New homes are proving a draw to home shoppers, particularly during the pandemic. Newly built single-family homes increased 0.6% in April, reaching a seasonally adjusted annual rate of 623,000, the U.S. Department of Housing and Urban Development and U.S. Census Bureau reported Tuesday. While sales eked out a monthly increase, they are still 6.2% lower than a year ago.

However, builders point to the unexpected uptick in April, as many companies were shut down and unemployment soared. Builders note that the increase is a potential sign that the housing market is already stabilizing during the pandemic.

“The April data for new home sales show the potential for housing to lead any recovery for the overall economy,” says Dean Mon, chairman of the National Association of Home Builders. “Because the housing industry entered this downturn underbuilt, there exists considerable pent-up housing demand on the sidelines. The experience of the virus mitigation has emphasized the importance of home for most Americans.”
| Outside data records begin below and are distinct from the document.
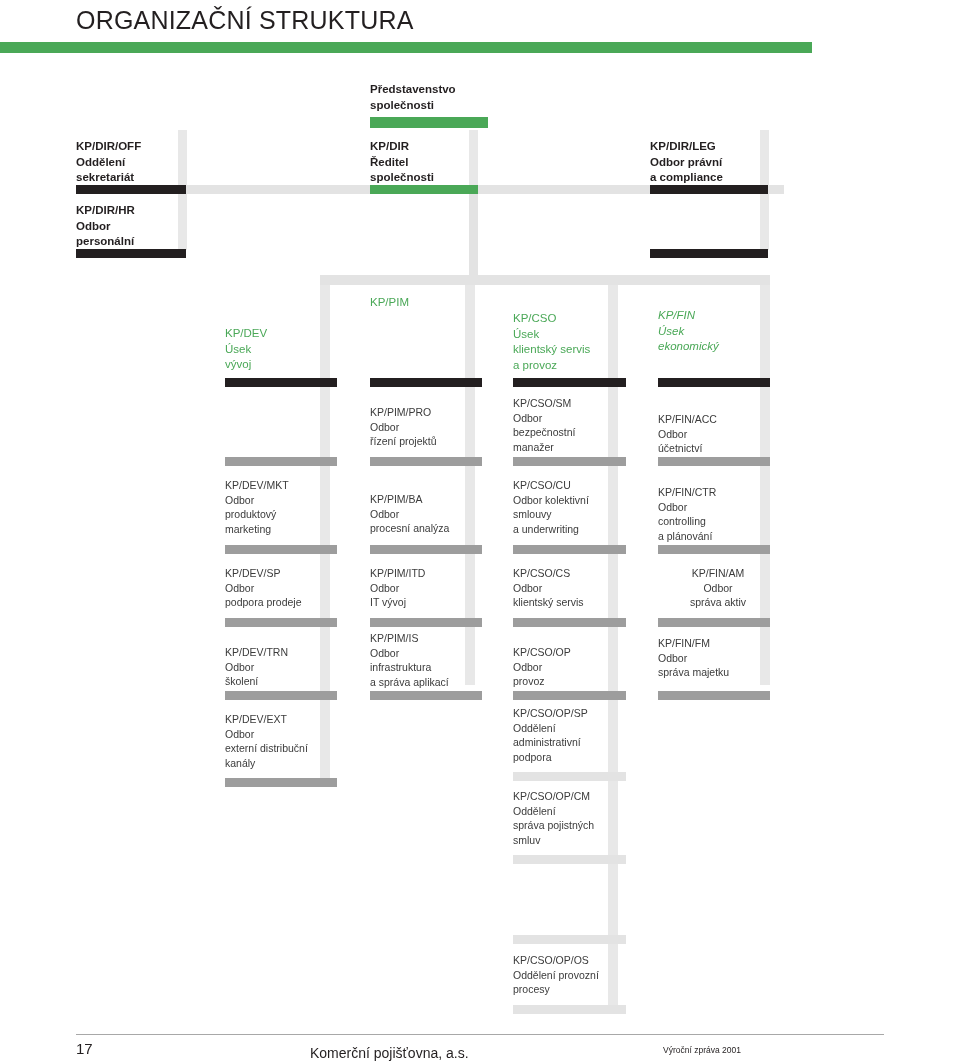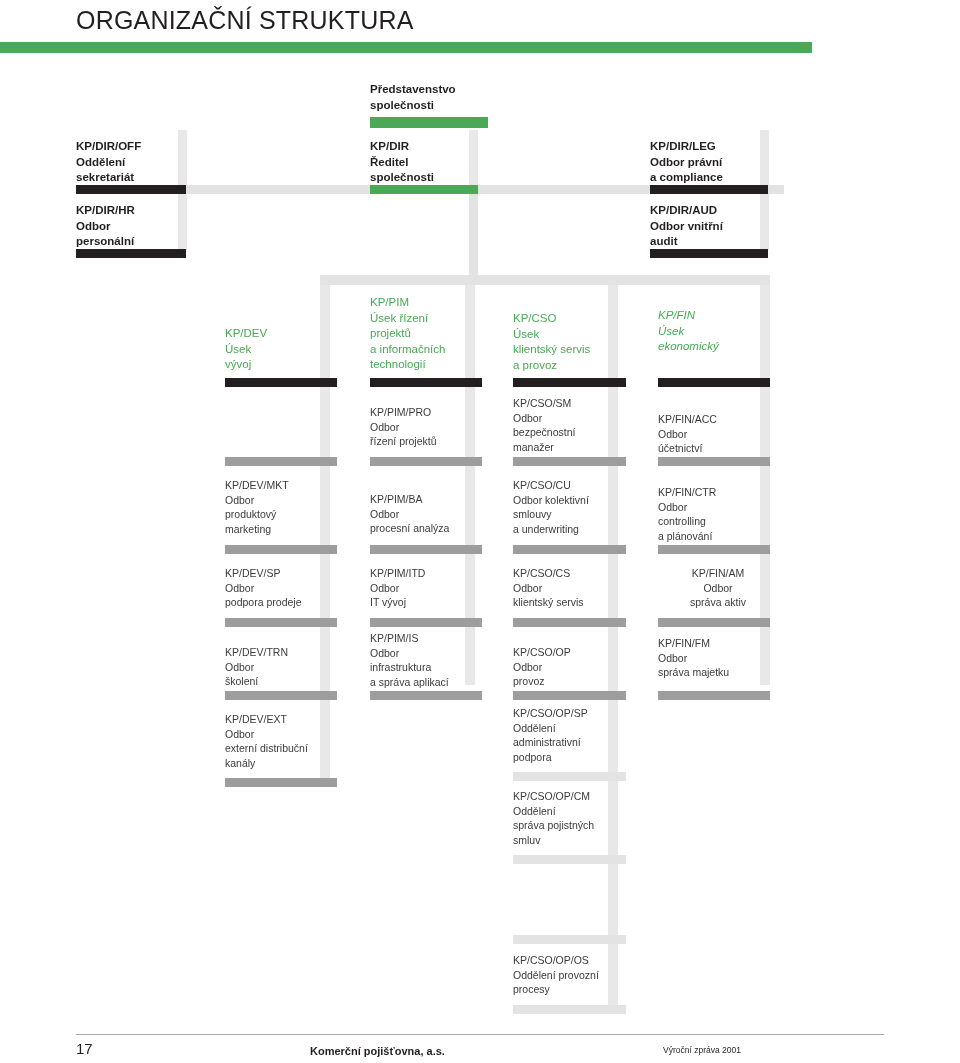"KP/DIR/AUD" div.box { html: <div> <span>KP/DIR/AUD</span> <span>Odbor vnitřní audit</span> </div> -> none }
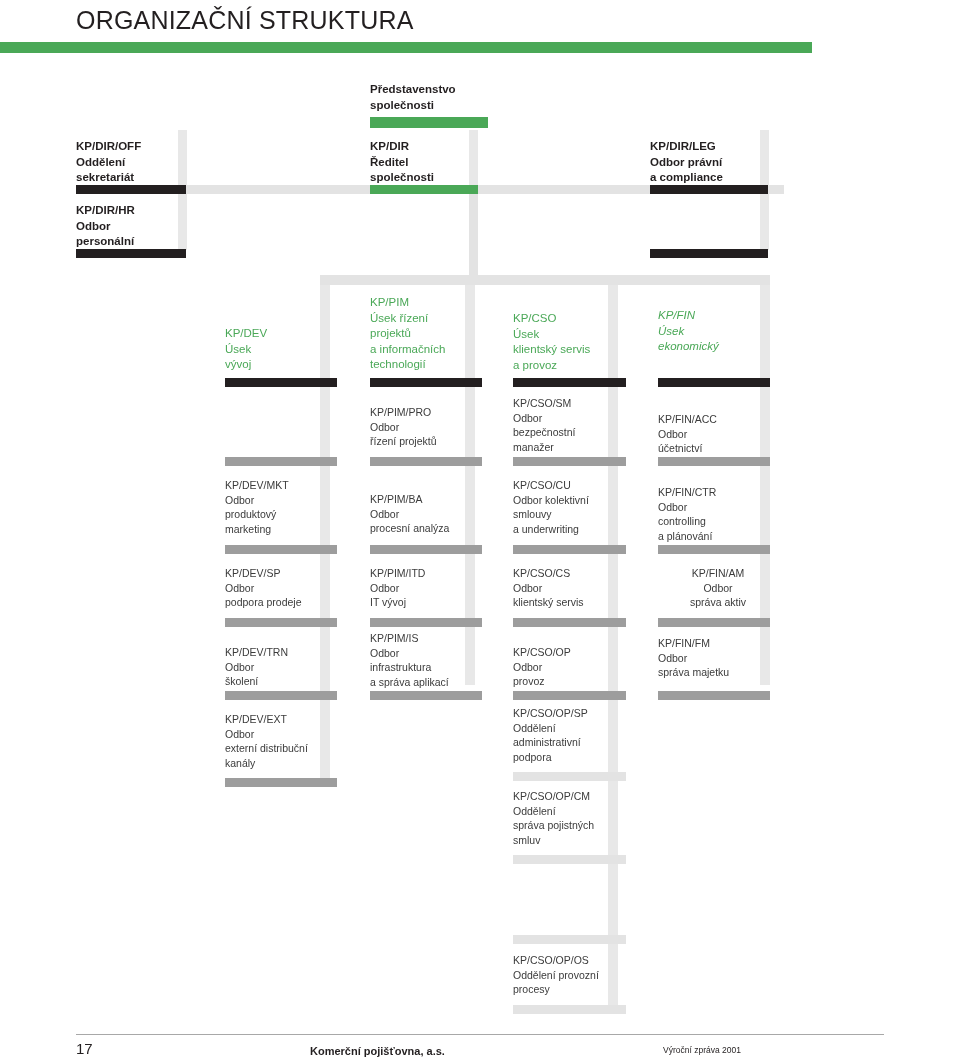"Úsek řízení" span.desc { html: <span>Úsek řízení projektů a informačních technologií</span> -> none }
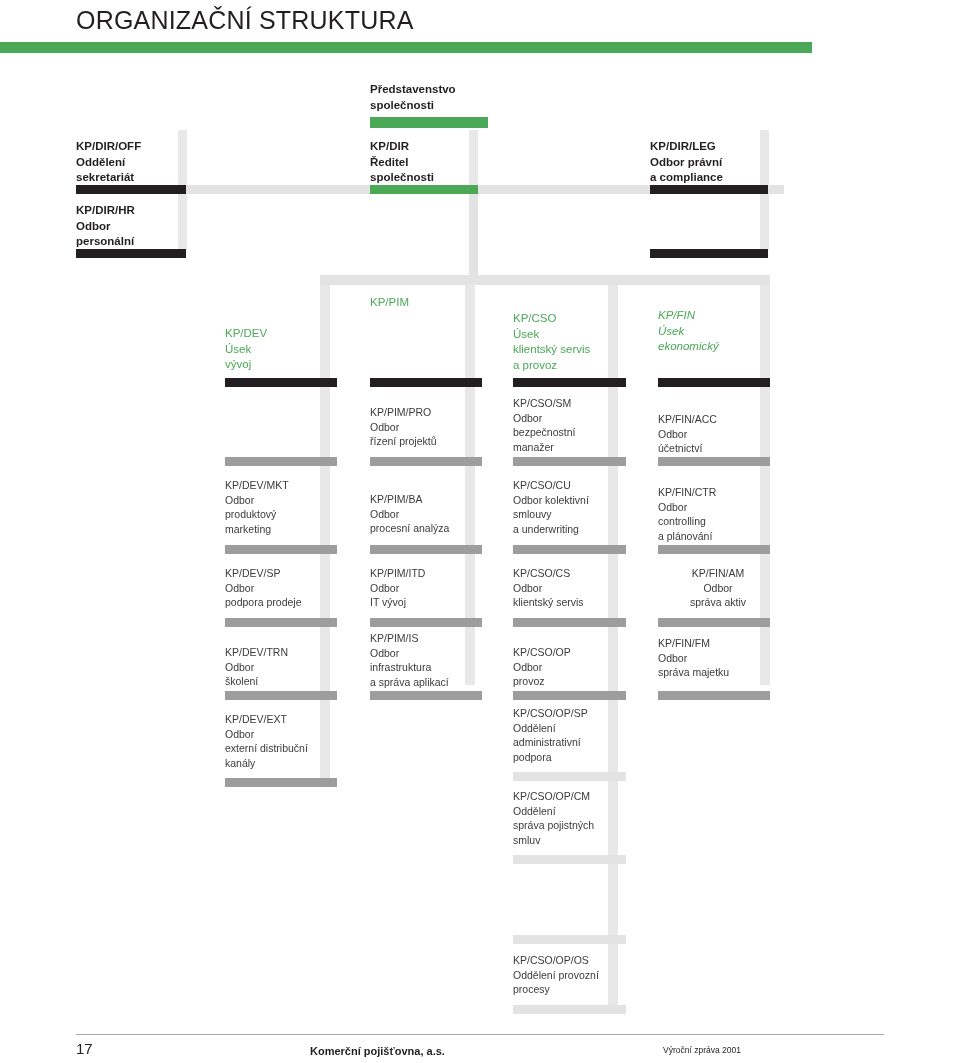"Komerční pojišťovna, a.s." .footer-center { font-size: 11px -> 14px; font-weight: bold -> none }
The April estimates on new-home construction sales turned out to be more positive than forecasts expected, says NAHB Chief Economist Robert Dietz. “The data matches recent commentary from builders and reflects recent gains in mortgage applications,” Dietz says.

Housing inventory levels of new homes edged lower in April to a 6.3-month supply, 3% lower than a year ago. About 78,000 of that total are completed and ready to occupy.

The median sales price for a new single-family home sold in April was $303,900, which is down slightly from $339,000 earlier this year. Median prices were lower due to increased use of builder price incentives in April, the NAHB notes.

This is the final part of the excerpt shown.